──────── Raw data

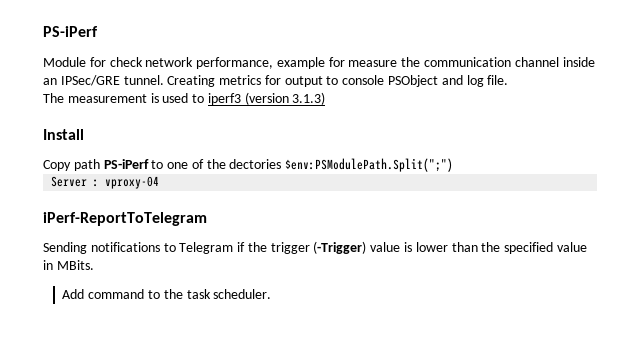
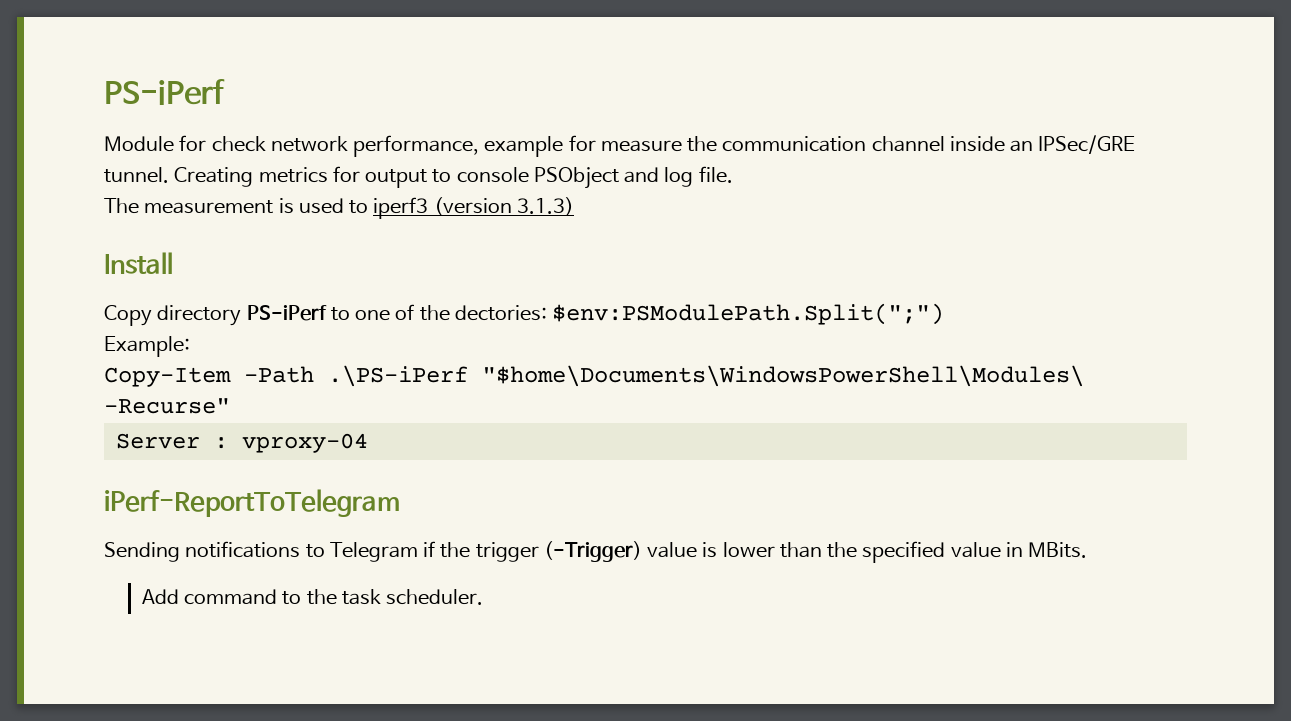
- Copy path PS-iPerf to one of the dectories $env:PSModulePath.Split(";")
+ Copy directory PS-iPerf to one of the dectories: $env:PSModulePath.Split(";")
+ Example:
+ Copy-Item -Path .\PS-iPerf "$home\Documents\WindowsPowerShell\Modules\ -Recurse"

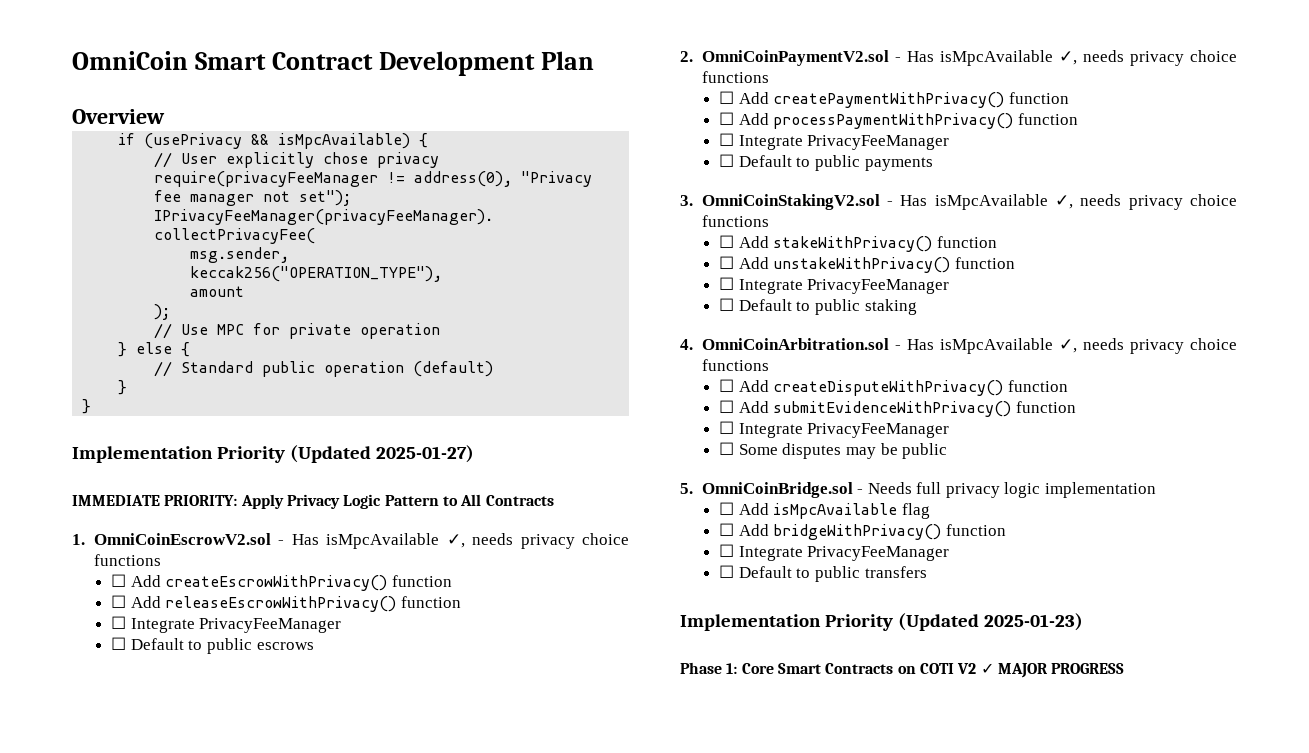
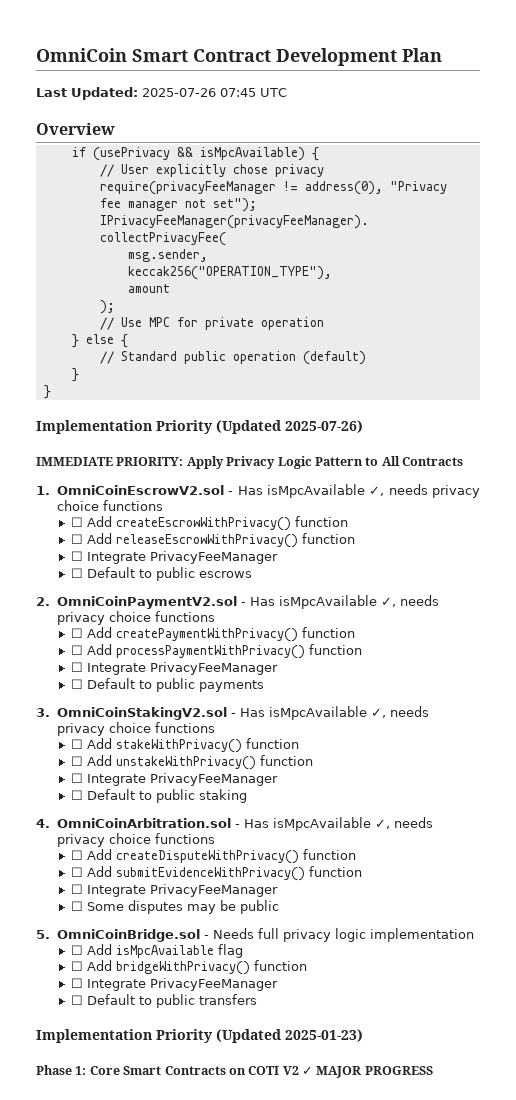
+ Last Updated: 2025-07-26 07:45 UTC
- Implementation Priority (Updated 2025-01-27)
+ Implementation Priority (Updated 2025-07-26)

────────────────

**Problem to work on**
Leave images out of the retyped records; keep all else exact.

**Output**
- Copy path PS-iPerf to one of the dectories $env:PSModulePath.Split(";")
+ Copy directory PS-iPerf to one of the dectories: $env:PSModulePath.Split(";")
+ Example:
+ Copy-Item -Path .\PS-iPerf "$home\Documents\WindowsPowerShell\Modules\ -Recurse"

+ Last Updated: 2025-07-26 07:45 UTC
- Implementation Priority (Updated 2025-01-27)
+ Implementation Priority (Updated 2025-07-26)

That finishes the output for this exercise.